Code change snippets:
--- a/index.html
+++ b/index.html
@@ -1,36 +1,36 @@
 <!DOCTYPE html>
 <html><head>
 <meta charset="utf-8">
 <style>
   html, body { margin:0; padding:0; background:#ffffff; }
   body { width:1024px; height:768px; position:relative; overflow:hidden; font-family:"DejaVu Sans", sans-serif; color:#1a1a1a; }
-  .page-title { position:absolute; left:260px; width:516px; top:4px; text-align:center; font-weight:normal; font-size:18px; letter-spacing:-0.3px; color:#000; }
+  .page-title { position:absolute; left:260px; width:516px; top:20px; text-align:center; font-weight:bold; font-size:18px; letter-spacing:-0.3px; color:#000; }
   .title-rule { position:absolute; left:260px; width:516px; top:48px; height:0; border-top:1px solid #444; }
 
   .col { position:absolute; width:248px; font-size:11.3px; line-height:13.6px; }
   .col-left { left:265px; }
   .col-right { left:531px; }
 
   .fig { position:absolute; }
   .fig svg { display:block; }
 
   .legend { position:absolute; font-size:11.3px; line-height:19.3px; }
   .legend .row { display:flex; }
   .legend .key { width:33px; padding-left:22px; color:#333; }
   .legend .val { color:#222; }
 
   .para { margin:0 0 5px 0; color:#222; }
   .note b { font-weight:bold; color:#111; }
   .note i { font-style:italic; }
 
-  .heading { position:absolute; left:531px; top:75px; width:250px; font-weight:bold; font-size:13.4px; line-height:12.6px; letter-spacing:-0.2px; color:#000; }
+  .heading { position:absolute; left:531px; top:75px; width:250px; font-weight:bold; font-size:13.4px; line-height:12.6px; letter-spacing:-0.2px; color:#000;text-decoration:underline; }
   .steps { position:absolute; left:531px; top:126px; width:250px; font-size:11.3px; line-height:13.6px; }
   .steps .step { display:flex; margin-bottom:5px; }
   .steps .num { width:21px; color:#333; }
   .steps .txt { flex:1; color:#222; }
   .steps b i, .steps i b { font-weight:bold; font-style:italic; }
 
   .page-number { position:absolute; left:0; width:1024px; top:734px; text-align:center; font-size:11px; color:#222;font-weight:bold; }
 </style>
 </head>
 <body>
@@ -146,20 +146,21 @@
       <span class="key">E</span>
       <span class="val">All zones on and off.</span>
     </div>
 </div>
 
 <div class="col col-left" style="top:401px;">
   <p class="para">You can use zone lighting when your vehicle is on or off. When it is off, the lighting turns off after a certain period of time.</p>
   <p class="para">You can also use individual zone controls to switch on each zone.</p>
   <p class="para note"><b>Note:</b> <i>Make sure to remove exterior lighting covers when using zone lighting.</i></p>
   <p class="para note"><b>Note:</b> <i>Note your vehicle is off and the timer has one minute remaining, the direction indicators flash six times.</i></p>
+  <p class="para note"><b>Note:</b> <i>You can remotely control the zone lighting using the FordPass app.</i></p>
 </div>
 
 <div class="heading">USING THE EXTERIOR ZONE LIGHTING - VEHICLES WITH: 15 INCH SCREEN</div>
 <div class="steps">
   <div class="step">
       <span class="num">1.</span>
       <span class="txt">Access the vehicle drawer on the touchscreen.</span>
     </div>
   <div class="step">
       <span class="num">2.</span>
==
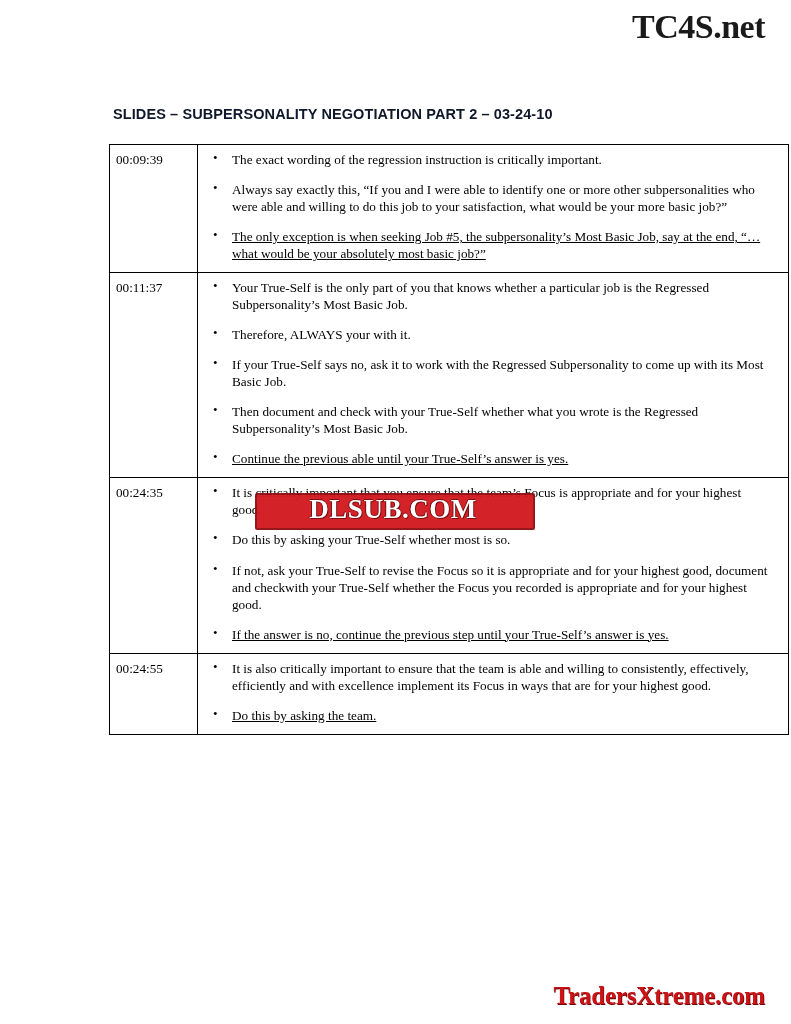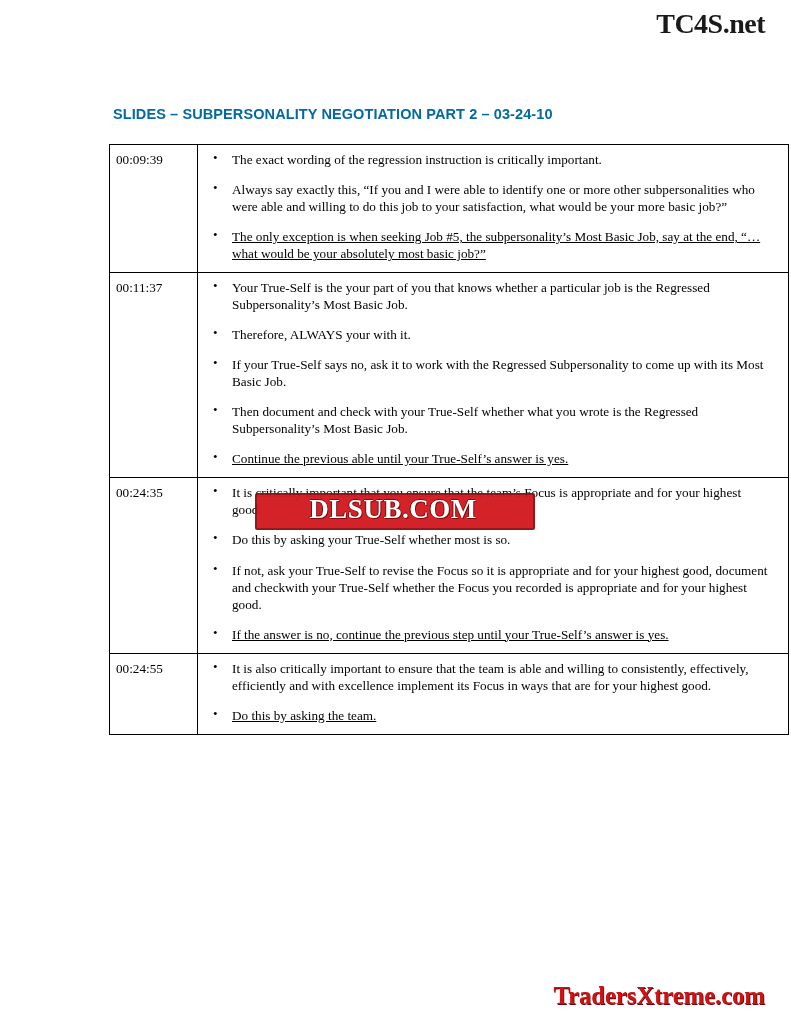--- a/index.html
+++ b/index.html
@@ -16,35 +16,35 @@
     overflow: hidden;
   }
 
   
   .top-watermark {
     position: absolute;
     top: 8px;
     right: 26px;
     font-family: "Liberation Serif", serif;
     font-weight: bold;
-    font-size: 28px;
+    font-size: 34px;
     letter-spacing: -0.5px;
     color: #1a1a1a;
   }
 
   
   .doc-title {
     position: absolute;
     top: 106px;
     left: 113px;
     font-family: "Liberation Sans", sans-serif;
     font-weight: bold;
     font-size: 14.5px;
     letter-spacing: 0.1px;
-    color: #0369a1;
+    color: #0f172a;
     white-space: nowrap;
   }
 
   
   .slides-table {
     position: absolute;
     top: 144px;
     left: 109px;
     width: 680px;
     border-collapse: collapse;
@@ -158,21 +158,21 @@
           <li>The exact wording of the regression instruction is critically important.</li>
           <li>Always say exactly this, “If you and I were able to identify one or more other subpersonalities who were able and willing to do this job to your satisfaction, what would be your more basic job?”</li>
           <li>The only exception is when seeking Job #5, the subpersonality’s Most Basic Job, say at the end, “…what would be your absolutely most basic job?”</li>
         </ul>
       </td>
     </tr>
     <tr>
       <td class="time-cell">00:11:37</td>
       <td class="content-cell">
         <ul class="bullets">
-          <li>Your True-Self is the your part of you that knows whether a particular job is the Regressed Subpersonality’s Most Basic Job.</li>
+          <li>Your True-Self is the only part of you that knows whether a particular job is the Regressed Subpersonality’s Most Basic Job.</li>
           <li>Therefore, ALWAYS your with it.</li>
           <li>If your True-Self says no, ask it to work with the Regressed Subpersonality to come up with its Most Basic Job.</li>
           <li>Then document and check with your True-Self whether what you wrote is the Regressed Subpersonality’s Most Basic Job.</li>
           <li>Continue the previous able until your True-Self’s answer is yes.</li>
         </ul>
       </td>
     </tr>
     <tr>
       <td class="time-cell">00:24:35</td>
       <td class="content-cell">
...
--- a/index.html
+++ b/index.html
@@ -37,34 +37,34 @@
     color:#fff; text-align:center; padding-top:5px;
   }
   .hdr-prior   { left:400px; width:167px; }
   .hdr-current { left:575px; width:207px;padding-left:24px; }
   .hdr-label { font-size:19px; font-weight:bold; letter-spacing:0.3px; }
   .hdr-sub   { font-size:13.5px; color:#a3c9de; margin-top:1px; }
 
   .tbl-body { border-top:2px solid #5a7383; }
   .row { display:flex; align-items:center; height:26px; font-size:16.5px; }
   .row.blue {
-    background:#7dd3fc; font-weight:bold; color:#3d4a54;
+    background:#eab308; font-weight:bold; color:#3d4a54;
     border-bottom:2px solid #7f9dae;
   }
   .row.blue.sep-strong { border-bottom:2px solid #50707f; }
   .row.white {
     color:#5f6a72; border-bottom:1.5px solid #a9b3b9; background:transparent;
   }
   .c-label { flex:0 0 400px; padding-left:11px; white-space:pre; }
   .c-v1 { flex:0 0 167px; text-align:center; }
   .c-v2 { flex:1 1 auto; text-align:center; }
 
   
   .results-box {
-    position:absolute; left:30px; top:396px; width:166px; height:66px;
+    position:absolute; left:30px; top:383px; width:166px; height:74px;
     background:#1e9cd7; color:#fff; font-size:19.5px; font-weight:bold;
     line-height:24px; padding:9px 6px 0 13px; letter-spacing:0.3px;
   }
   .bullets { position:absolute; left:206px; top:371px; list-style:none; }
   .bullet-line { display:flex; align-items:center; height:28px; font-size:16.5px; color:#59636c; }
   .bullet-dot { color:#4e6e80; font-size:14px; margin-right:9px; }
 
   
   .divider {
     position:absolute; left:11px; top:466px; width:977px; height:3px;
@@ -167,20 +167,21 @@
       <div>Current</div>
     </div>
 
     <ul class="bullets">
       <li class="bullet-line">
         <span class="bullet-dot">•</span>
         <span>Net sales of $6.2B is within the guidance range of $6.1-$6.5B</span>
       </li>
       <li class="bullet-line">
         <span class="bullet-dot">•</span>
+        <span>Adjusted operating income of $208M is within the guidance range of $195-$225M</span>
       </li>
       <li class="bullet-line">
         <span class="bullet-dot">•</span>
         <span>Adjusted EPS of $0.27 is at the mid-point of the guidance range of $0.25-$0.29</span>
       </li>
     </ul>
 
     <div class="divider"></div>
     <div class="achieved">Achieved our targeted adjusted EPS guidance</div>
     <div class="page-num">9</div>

- Assignment
Please write out, exactly as they appear above, only the lines in the stretch from the line with "-158,21 +158,21 @@" through the line with "<li>The exact wording".

- Solution
@@ -158,21 +158,21 @@
           <li>The exact wording of the regression instruction is critically important.</li>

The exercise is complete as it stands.